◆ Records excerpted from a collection
########
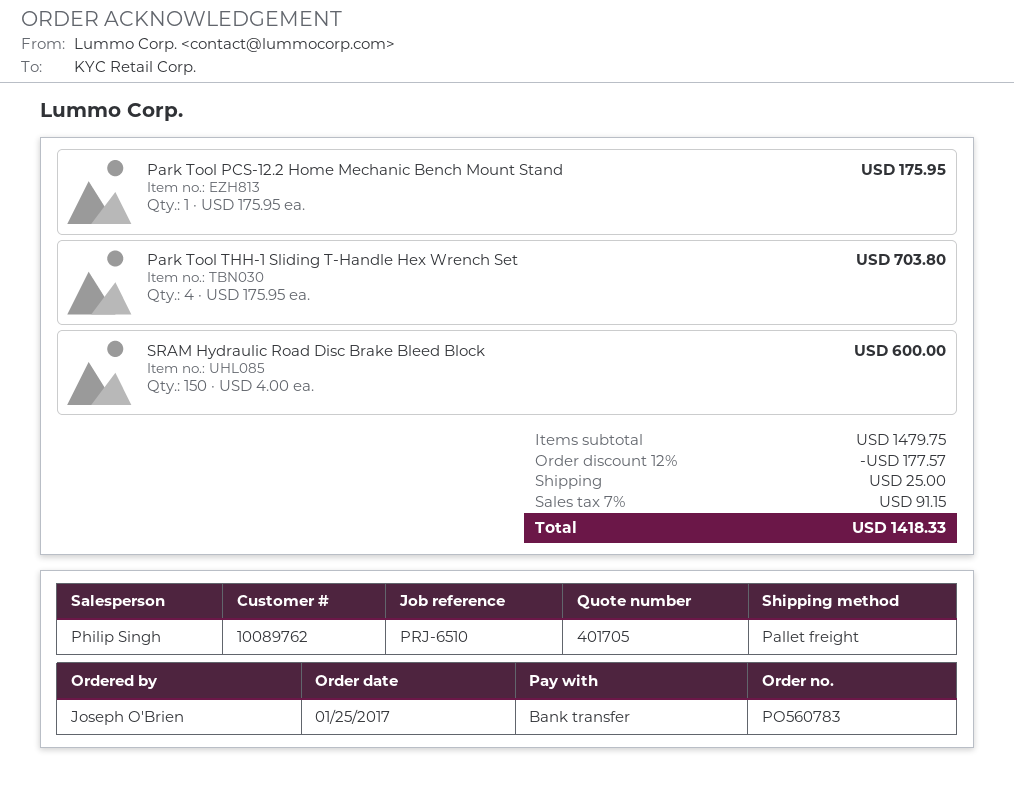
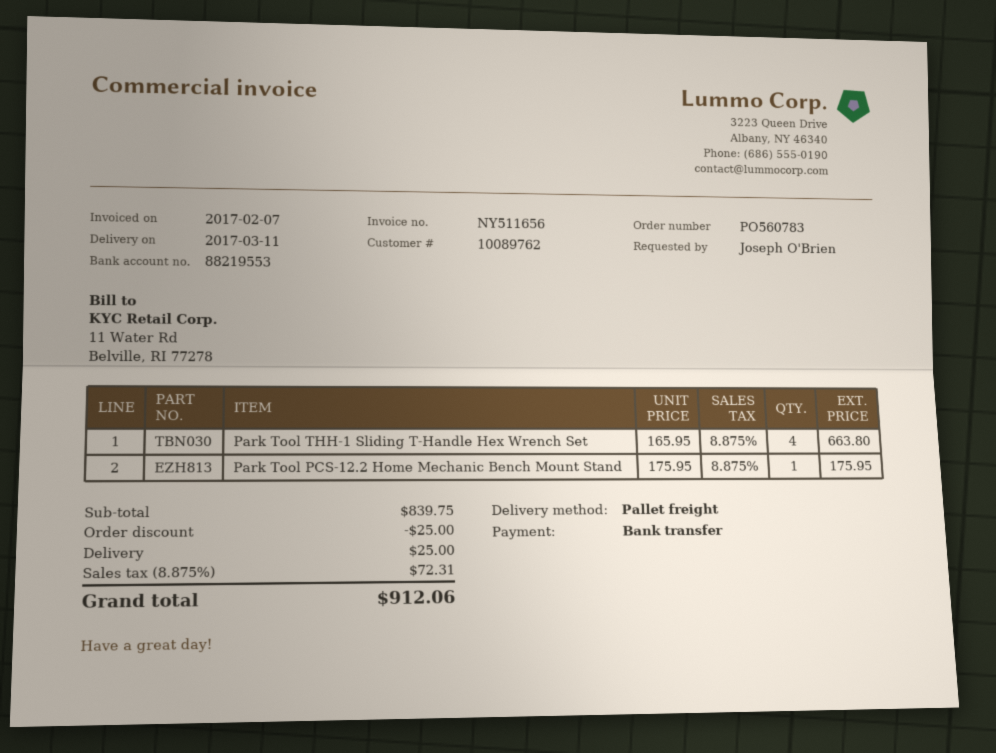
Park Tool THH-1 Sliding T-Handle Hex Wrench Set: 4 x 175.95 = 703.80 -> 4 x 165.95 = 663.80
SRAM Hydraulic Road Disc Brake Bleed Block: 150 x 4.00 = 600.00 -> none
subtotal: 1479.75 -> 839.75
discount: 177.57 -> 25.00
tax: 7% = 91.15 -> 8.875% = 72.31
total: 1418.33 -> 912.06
########
◆ Task details
Please set the data above down exactly, with the pictures removed.

◆ Answer for the task
Park Tool THH-1 Sliding T-Handle Hex Wrench Set: 4 x 175.95 = 703.80 -> 4 x 165.95 = 663.80
SRAM Hydraulic Road Disc Brake Bleed Block: 150 x 4.00 = 600.00 -> none
subtotal: 1479.75 -> 839.75
discount: 177.57 -> 25.00
tax: 7% = 91.15 -> 8.875% = 72.31
total: 1418.33 -> 912.06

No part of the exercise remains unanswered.